### TASK PROMPT
Please copy each line below that contains the word "operands".

### TASK INPUT
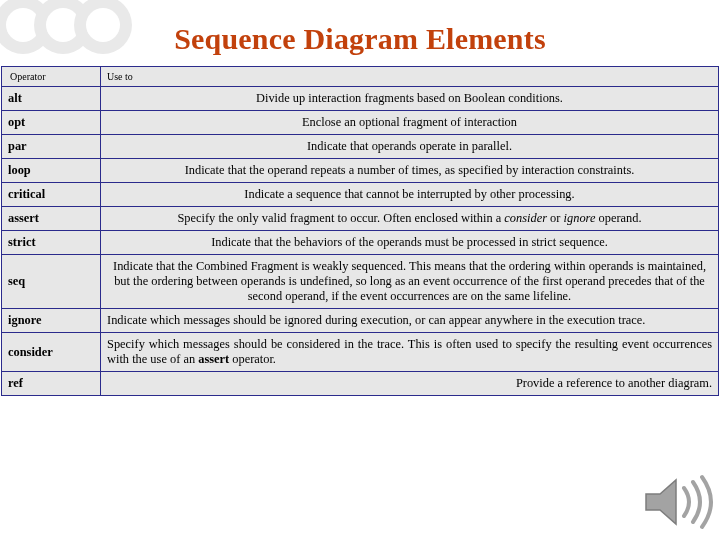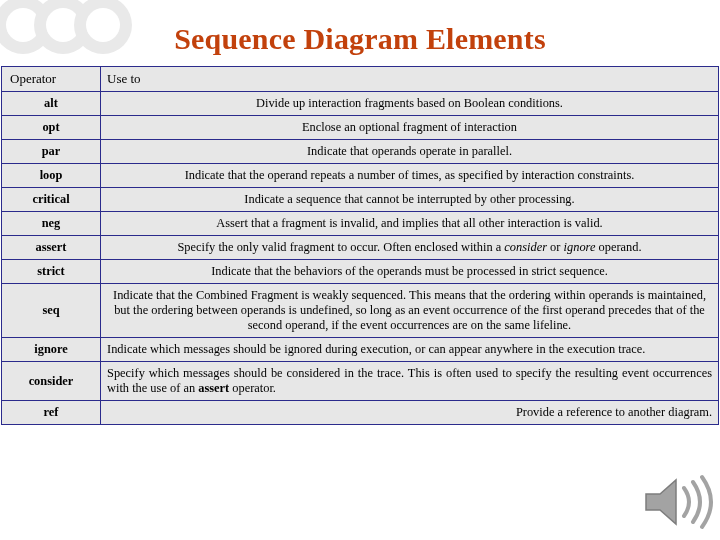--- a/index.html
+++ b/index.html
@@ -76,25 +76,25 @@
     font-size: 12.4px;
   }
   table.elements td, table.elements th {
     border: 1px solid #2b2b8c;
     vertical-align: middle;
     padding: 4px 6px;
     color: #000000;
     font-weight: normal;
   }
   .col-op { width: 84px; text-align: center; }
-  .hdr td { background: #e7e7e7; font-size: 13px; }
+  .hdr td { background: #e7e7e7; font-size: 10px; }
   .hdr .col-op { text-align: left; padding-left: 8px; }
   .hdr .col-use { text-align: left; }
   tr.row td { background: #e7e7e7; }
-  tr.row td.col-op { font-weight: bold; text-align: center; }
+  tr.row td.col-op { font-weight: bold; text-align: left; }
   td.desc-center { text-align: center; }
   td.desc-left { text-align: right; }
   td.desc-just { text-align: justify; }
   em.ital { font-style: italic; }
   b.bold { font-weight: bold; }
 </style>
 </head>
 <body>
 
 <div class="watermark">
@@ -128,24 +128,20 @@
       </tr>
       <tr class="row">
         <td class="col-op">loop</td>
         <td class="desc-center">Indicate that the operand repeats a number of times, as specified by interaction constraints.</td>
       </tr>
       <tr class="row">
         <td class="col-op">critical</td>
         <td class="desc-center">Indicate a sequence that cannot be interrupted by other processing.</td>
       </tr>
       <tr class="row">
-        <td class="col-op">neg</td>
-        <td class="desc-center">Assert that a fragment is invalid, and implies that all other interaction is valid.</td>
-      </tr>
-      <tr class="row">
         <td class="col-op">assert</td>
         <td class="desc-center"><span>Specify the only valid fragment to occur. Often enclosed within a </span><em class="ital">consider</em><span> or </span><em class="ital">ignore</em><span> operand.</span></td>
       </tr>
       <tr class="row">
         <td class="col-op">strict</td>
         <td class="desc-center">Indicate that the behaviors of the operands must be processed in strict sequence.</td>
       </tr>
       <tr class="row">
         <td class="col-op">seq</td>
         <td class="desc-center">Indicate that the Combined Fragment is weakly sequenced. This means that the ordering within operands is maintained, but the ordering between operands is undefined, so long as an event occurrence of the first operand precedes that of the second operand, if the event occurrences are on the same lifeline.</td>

### ANSWER BELOW
         <td class="desc-center">Indicate that the behaviors of the operands must be processed in strict sequence.</td>
         <td class="desc-center">Indicate that the Combined Fragment is weakly sequenced. This means that the ordering within operands is maintained, but the ordering between operands is undefined, so long as an event occurrence of the first operand precedes that of the second operand, if the event occurrences are on the same lifeline.</td>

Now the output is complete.